Cosa succede a queste tasse dall’inizio di quest’anno? Le novità sono diverse, per esempio si riduce l’imposta di registro per l’acquisto della prima casa – che passa dal 3 al 2%, ma c’è un valore minimo di mille euro. Per gli altri trasferimenti immobiliari si sostituisce una giungla di casi, per cui avevamo un’aliquota che poteva cambiare – dal 3 al 15% – con un tasso unico del 9% (anche in questo caso abbiamo un importo minimo di mille euro).

C’è poi un terzo caso: i conferimenti di immobili strumentali in società – si tratta di operazioni non imponibili ai fini Iva – dovranno pagare un’imposta di registro al 4%. Per quanto riguarda le imposte ipotecarie e catastali, bisognerà pagarle in misura fissa – 50 euro per ognuna delle due tassazioni – se si è soggetti all’imposta di registro al 2 e al 9%.

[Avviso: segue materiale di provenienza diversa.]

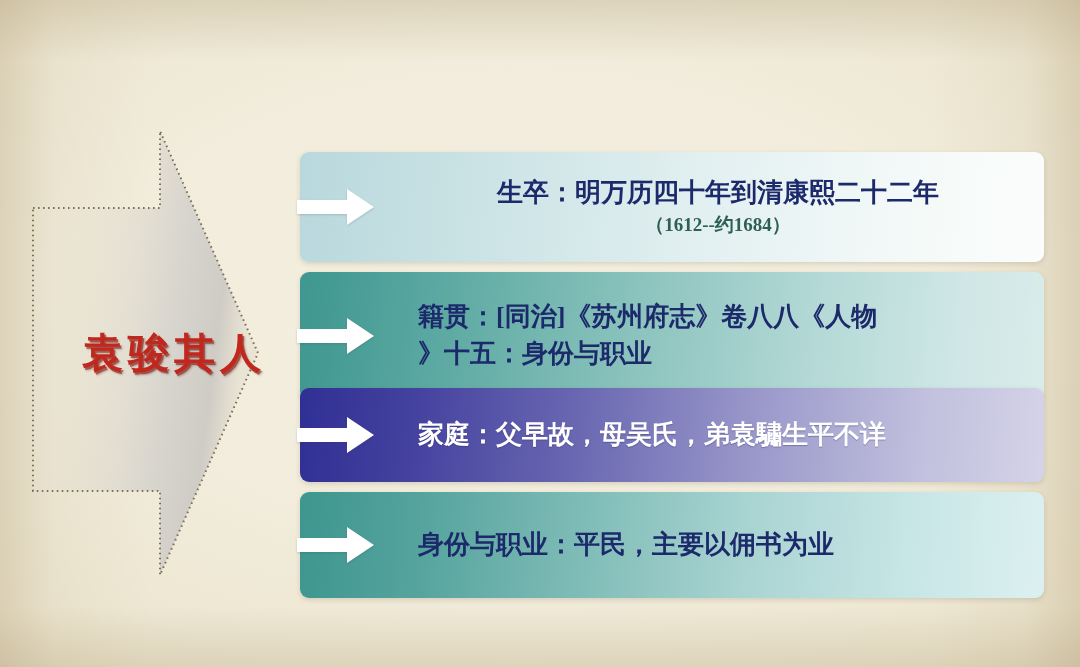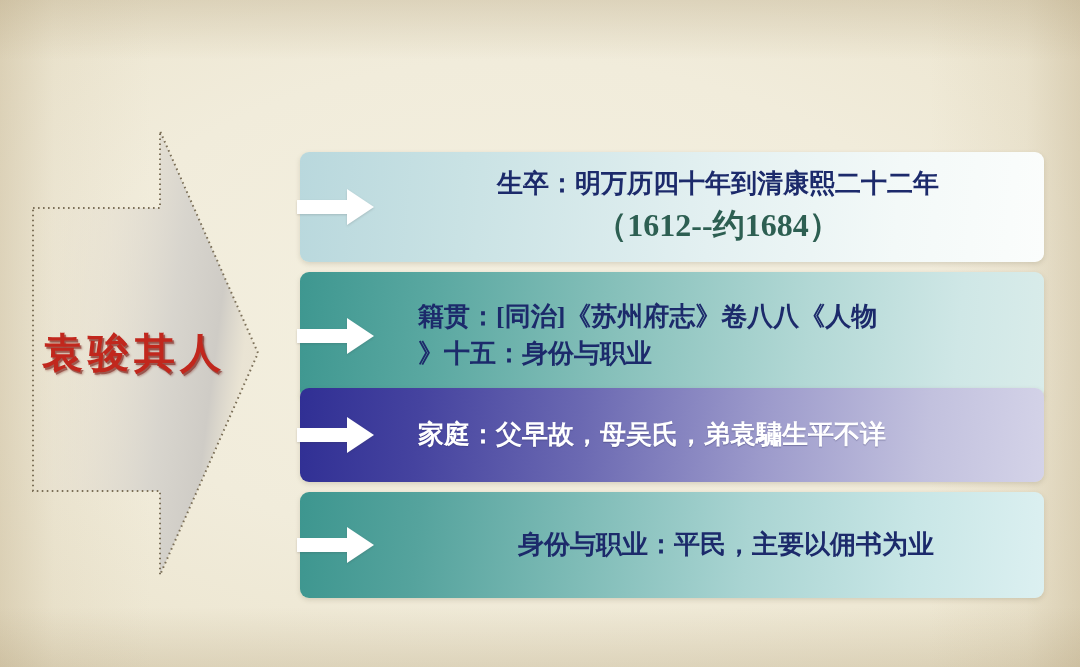"（1612--约1684）" .row-1 .line-b { font-size: 32px -> 19px }
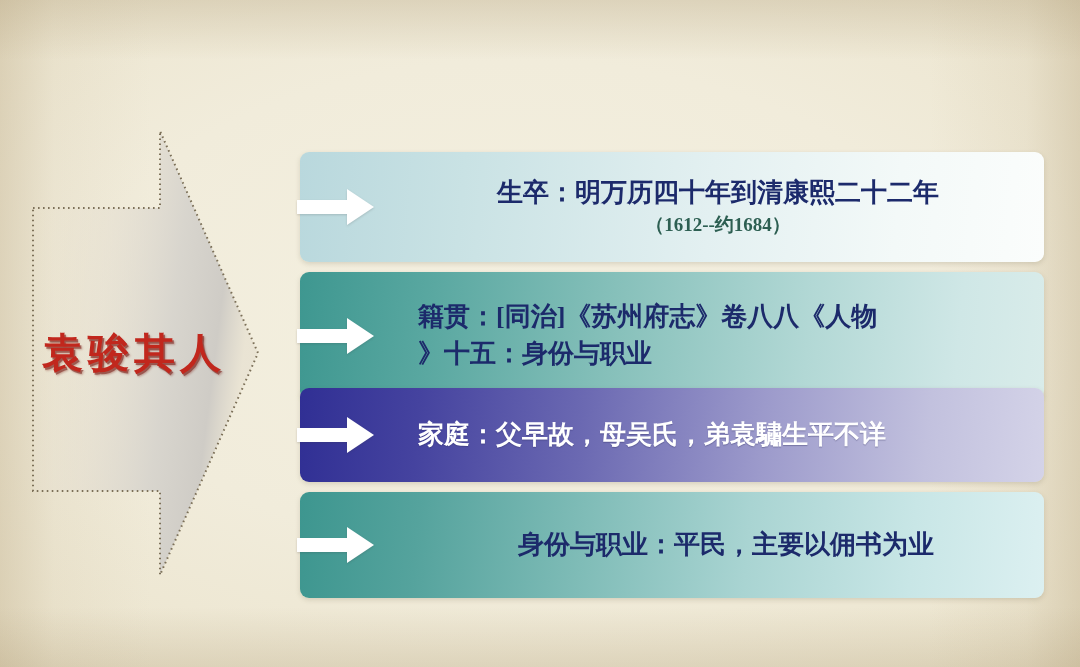"袁骏其人" .arrow-label { justify-content: center -> flex-end; left: 0 -> 16px }
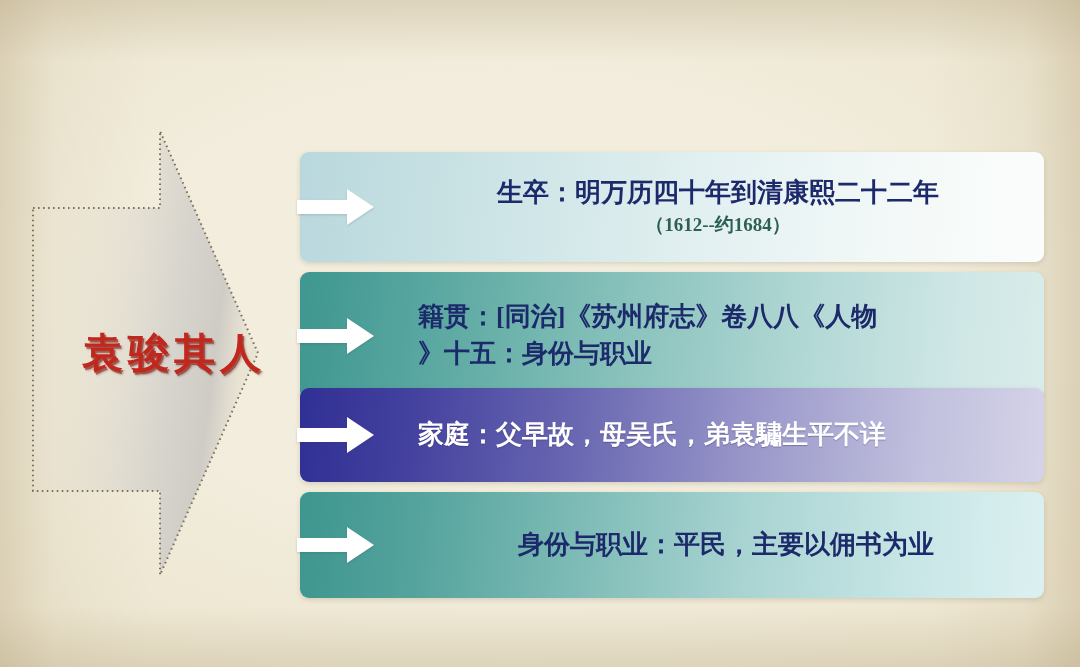"身份与职业：平民，主要以佣书为业" .row-4 .line-a { text-align: center -> left }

Negli altri casi in cui è dovuta l’imposta fissa di registro e quella ipotecaria catastale – per cui finora bisognava pagare 168 euro – ora bisognerà pagare un po’ di più: duecento euro. Bisogna poi considerare l’esenzione completa da imposta di bollo, tributi speciali catastali e tasse ipotecarie.

Resta da chiarire un punto: cosa succede agli atti che vengono stipulati nel 2013 e presentati per la registrazione nell’anno successivo? Sul tema l’Agenzia delle Entrate non ha espresso una posizione univoca, ma la regola generale dovrebbe essere quella che vale la data di stipula, o nel caso di una scrittura privata dell’autentica.